Exercise objective: Images are not part of the copy; transcribe all the data exactly.

Given records:
^^^^^^^^^^^^^^^^

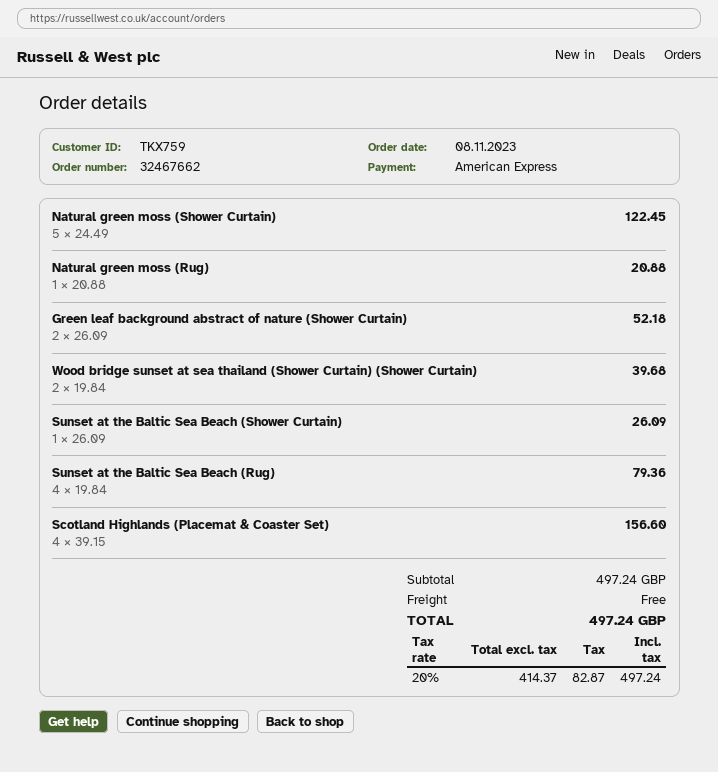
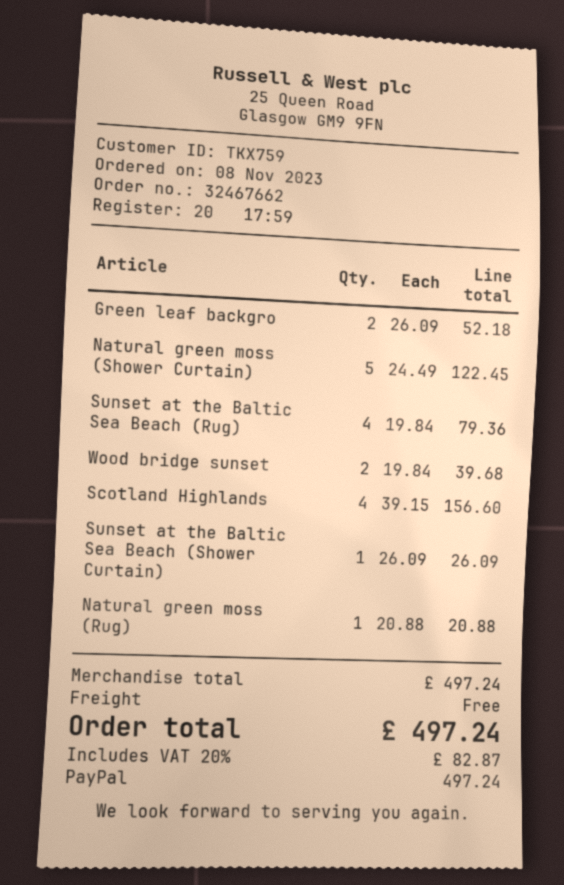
payment method: American Express -> PayPal

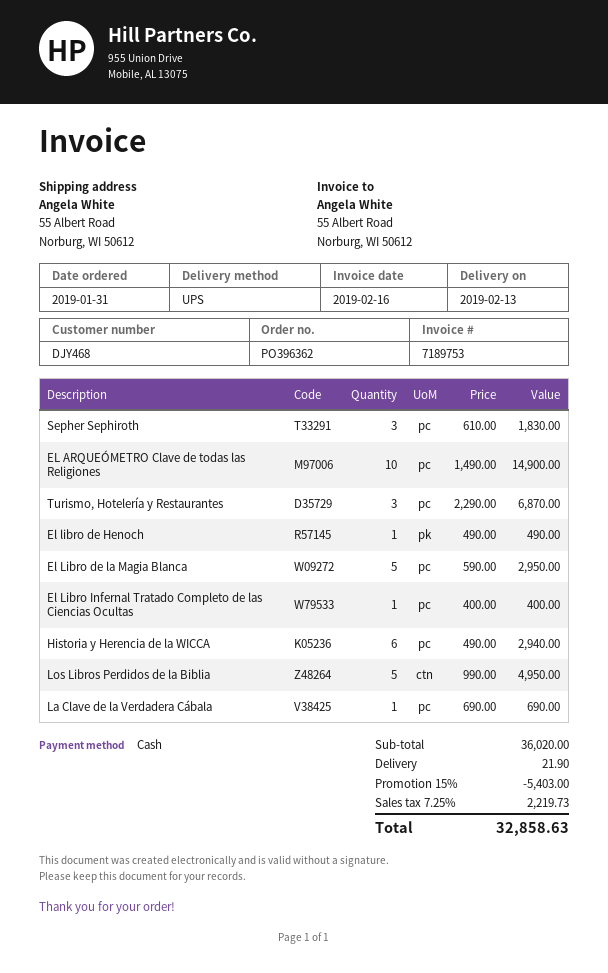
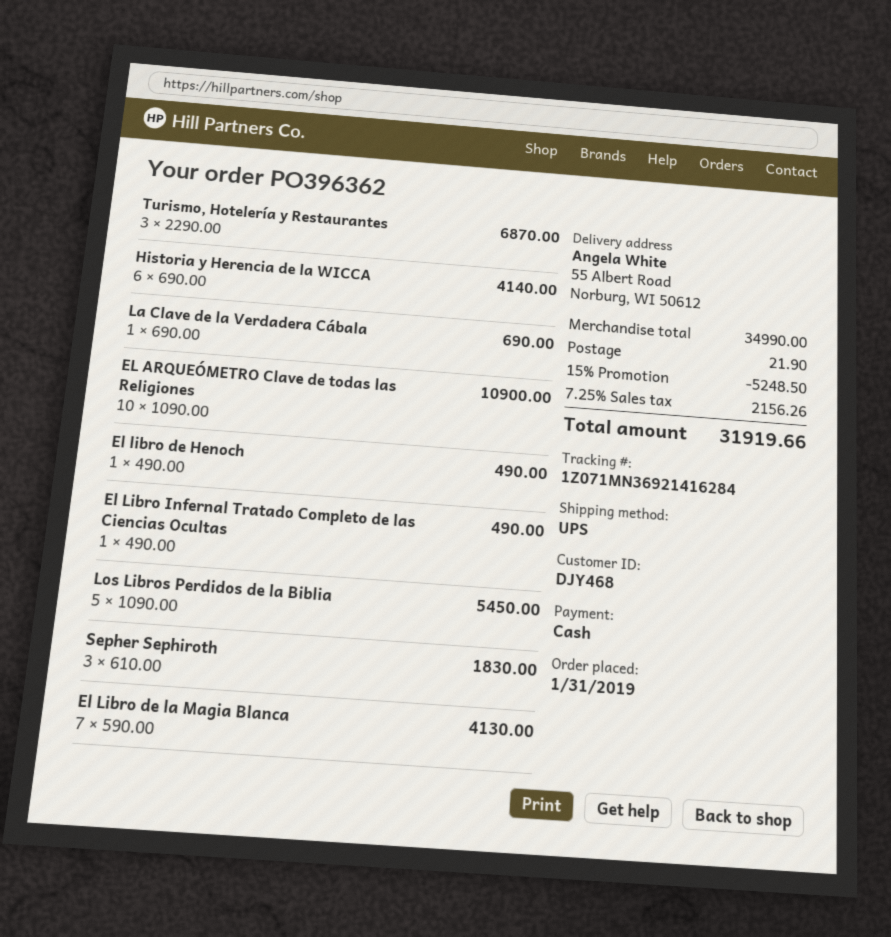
EL ARQUEÓMETRO Clave de todas las Religiones: 10 x 1490.00 = 14900.00 -> 10 x 1090.00 = 10900.00
El Libro de la Magia Blanca: 5 x 590.00 = 2950.00 -> 7 x 590.00 = 4130.00
El Libro Infernal Tratado Completo de las Ciencias Ocultas: 1 x 400.00 = 400.00 -> 1 x 490.00 = 490.00
Historia y Herencia de la WICCA: 6 x 490.00 = 2940.00 -> 6 x 690.00 = 4140.00
Los Libros Perdidos de la Biblia: 5 x 990.00 = 4950.00 -> 5 x 1090.00 = 5450.00
subtotal: 36020.00 -> 34990.00
discount: 15% = 5403.00 -> 15% = 5248.50
tax: 7.25% = 2219.73 -> 7.25% = 2156.26
total: 32858.63 -> 31919.66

^^^^^^^^^^^^^^^^

Expected output:
payment method: American Express -> PayPal

EL ARQUEÓMETRO Clave de todas las Religiones: 10 x 1490.00 = 14900.00 -> 10 x 1090.00 = 10900.00
El Libro de la Magia Blanca: 5 x 590.00 = 2950.00 -> 7 x 590.00 = 4130.00
El Libro Infernal Tratado Completo de las Ciencias Ocultas: 1 x 400.00 = 400.00 -> 1 x 490.00 = 490.00
Historia y Herencia de la WICCA: 6 x 490.00 = 2940.00 -> 6 x 690.00 = 4140.00
Los Libros Perdidos de la Biblia: 5 x 990.00 = 4950.00 -> 5 x 1090.00 = 5450.00
subtotal: 36020.00 -> 34990.00
discount: 15% = 5403.00 -> 15% = 5248.50
tax: 7.25% = 2219.73 -> 7.25% = 2156.26
total: 32858.63 -> 31919.66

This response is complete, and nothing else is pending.